### DATASET EXTRACT
:::

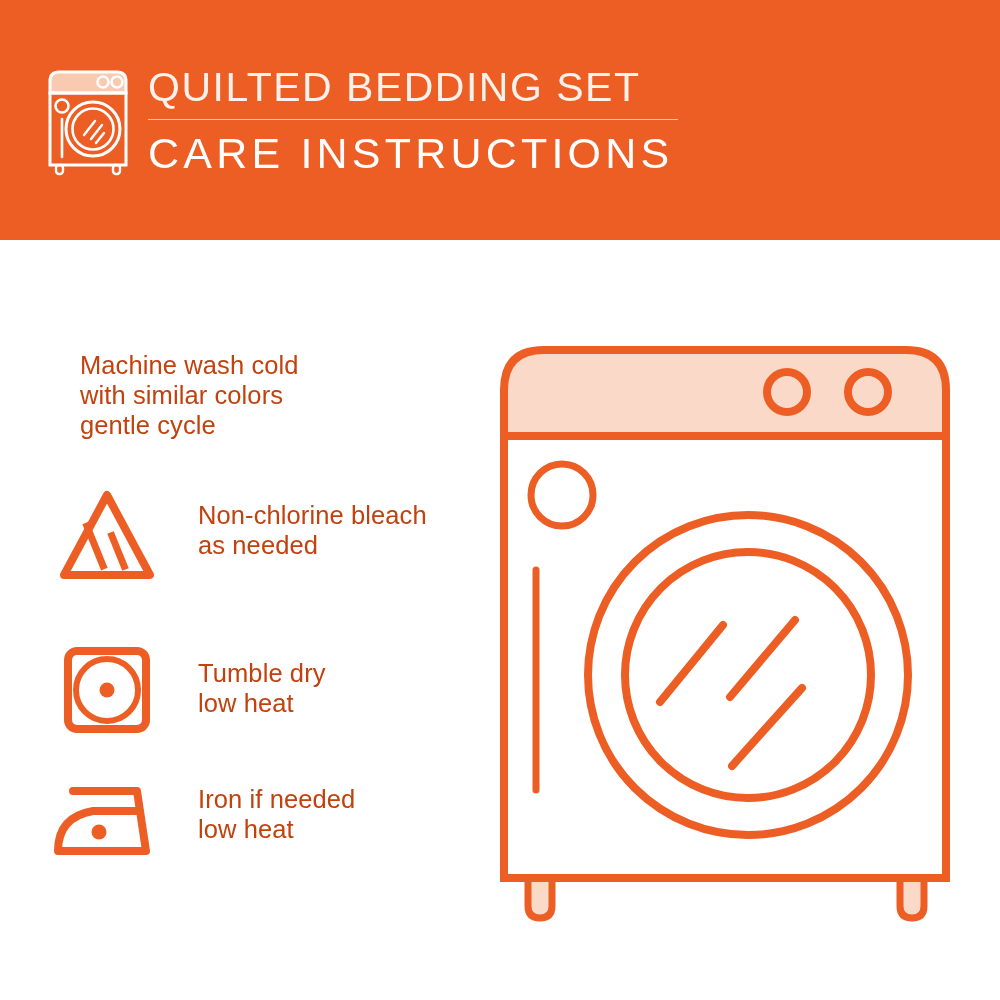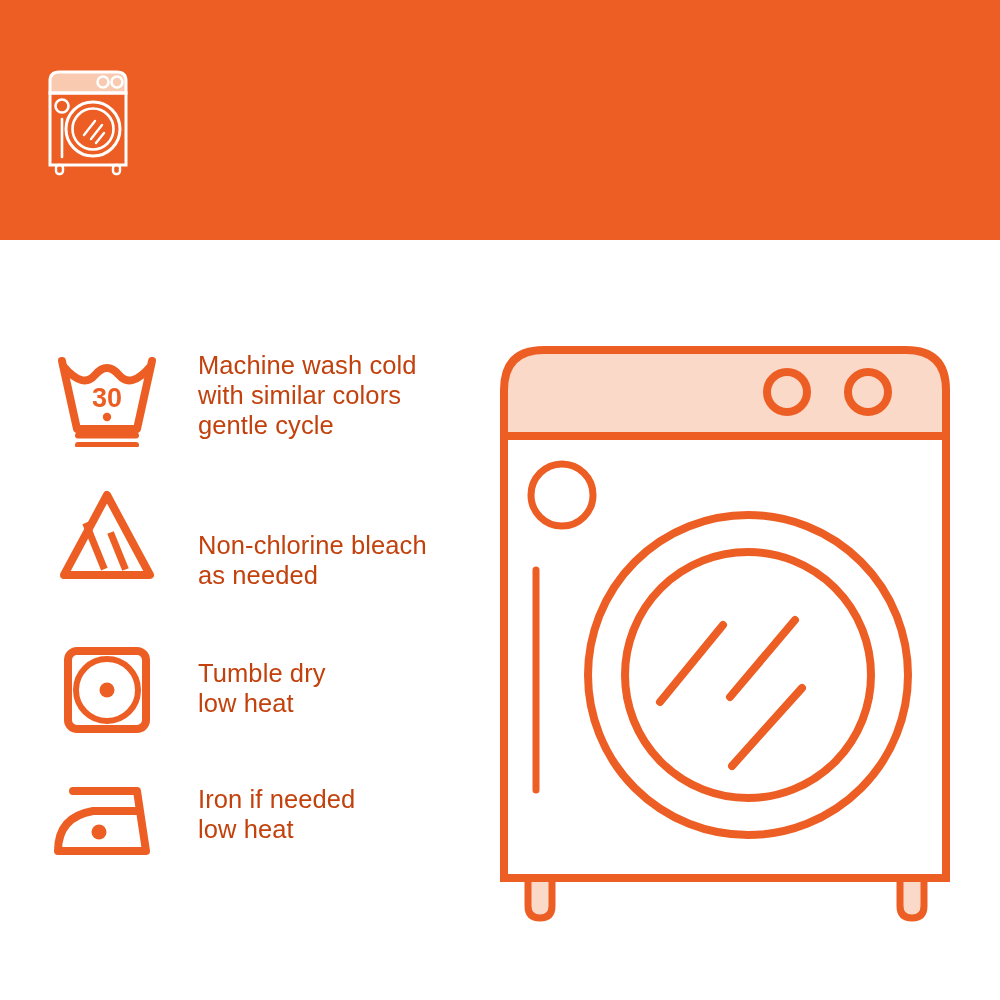--- a/index.html
+++ b/index.html
@@ -170,6 +170,11 @@
         </svg>
       </span>
 
+      <div class="header-titles">
+        <div class="title-main">QUILTED BEDDING SET</div>
+        <div class="title-divider"></div>
+        <div class="title-sub">CARE INSTRUCTIONS</div>
+      </div>
 
     </div>
   </div>

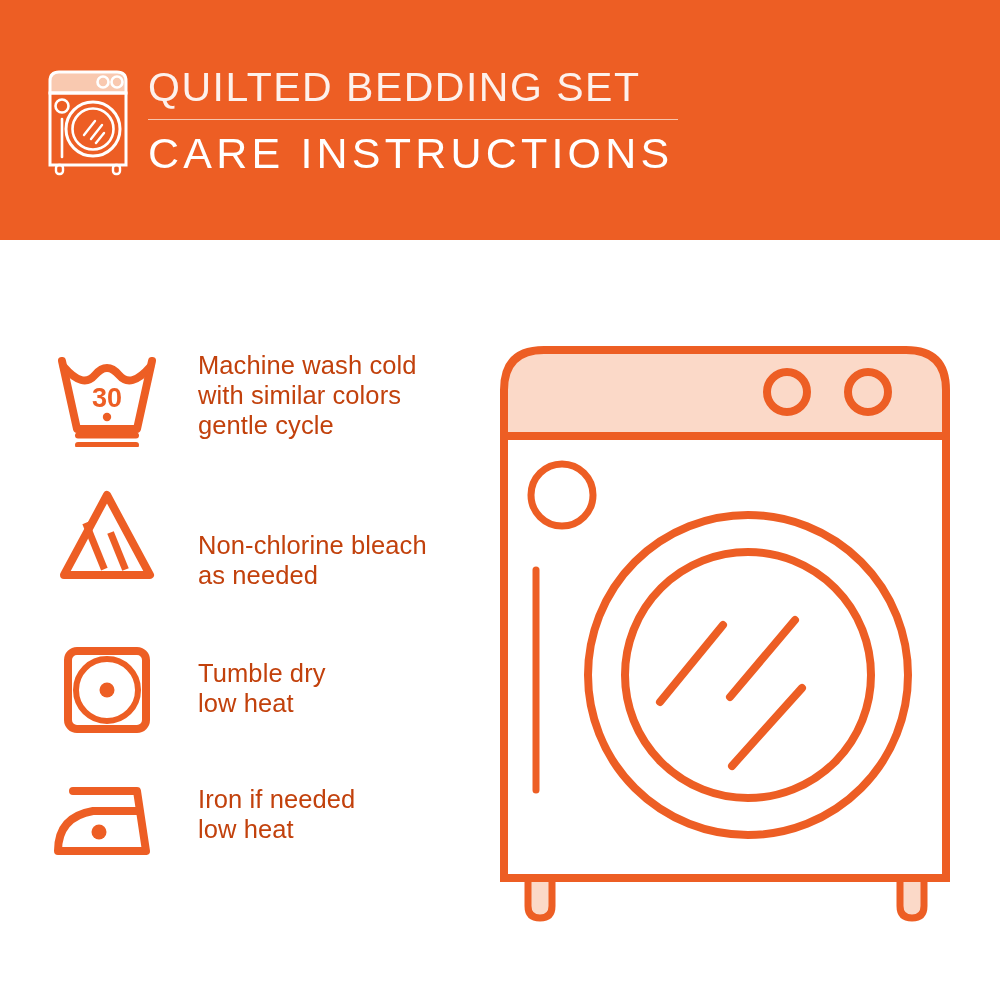--- a/index.html
+++ b/index.html
@@ -182,19 +182,6 @@
   <div class="care-list">
 
     <div class="care-row row-0">
-      <span class="care-symbol">
-        <svg viewBox="0 0 104 100" width="104" height="100" aria-hidden="true">
-
-          <path d="M7 14 L22 82 L82 82 L97 14" fill="none" stroke="#ED5E24" stroke-width="8" stroke-linecap="round" stroke-linejoin="round"></path>
-          <path d="M9 20 Q28 42 40 28 Q52 14 64 28 Q76 42 95 20" fill="none" stroke="#ED5E24" stroke-width="8" stroke-linecap="round" stroke-linejoin="round"></path>
-
-          <rect x="20" y="85.5" width="64" height="6" rx="3" fill="#ED5E24"></rect>
-          <rect x="20" y="95" width="64" height="6" rx="3" fill="#ED5E24"></rect>
-
-          <text x="52" y="60" text-anchor="middle" font-family="Liberation Sans, sans-serif" font-size="27" font-weight="700" fill="#ED5E24">30</text>
-          <circle cx="52" cy="70" r="4.2" fill="#ED5E24"></circle>
-        </svg>
-      </span>
       <div class="care-text">Machine wash cold
 with similar colors
 gentle cycle</div>

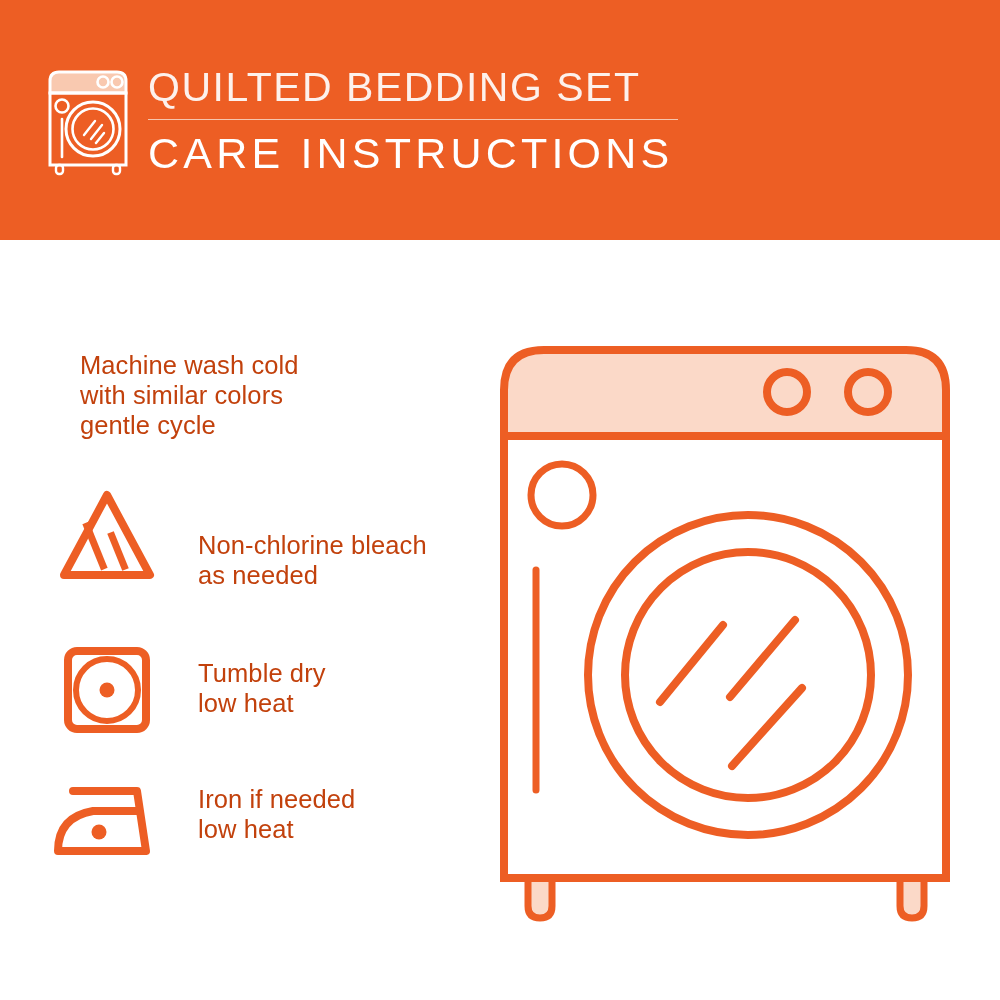--- a/index.html
+++ b/index.html
@@ -96,7 +96,7 @@
   }
 
   .care-row.row-0 { top: 102px; }
-  .care-row.row-1 { top: 240px; align-items: flex-end; }
+  .care-row.row-1 { top: 240px; }
   .care-row.row-2 { top: 398px; }
   .care-row.row-3 { top: 524px; }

:::

### WHAT YOU ARE ASKED TO DO
Give an exact copy of the material, leaving out every picture.

### TASK RESULT
--- a/index.html
+++ b/index.html
@@ -170,6 +170,11 @@
         </svg>
       </span>
 
+      <div class="header-titles">
+        <div class="title-main">QUILTED BEDDING SET</div>
+        <div class="title-divider"></div>
+        <div class="title-sub">CARE INSTRUCTIONS</div>
+      </div>
 
     </div>
   </div>

--- a/index.html
+++ b/index.html
@@ -182,19 +182,6 @@
   <div class="care-list">
 
     <div class="care-row row-0">
-      <span class="care-symbol">
-        <svg viewBox="0 0 104 100" width="104" height="100" aria-hidden="true">
-
-          <path d="M7 14 L22 82 L82 82 L97 14" fill="none" stroke="#ED5E24" stroke-width="8" stroke-linecap="round" stroke-linejoin="round"></path>
-          <path d="M9 20 Q28 42 40 28 Q52 14 64 28 Q76 42 95 20" fill="none" stroke="#ED5E24" stroke-width="8" stroke-linecap="round" stroke-linejoin="round"></path>
-
-          <rect x="20" y="85.5" width="64" height="6" rx="3" fill="#ED5E24"></rect>
-          <rect x="20" y="95" width="64" height="6" rx="3" fill="#ED5E24"></rect>
-
-          <text x="52" y="60" text-anchor="middle" font-family="Liberation Sans, sans-serif" font-size="27" font-weight="700" fill="#ED5E24">30</text>
-          <circle cx="52" cy="70" r="4.2" fill="#ED5E24"></circle>
-        </svg>
-      </span>
       <div class="care-text">Machine wash cold
 with similar colors
 gentle cycle</div>

--- a/index.html
+++ b/index.html
@@ -96,7 +96,7 @@
   }
 
   .care-row.row-0 { top: 102px; }
-  .care-row.row-1 { top: 240px; align-items: flex-end; }
+  .care-row.row-1 { top: 240px; }
   .care-row.row-2 { top: 398px; }
   .care-row.row-3 { top: 524px; }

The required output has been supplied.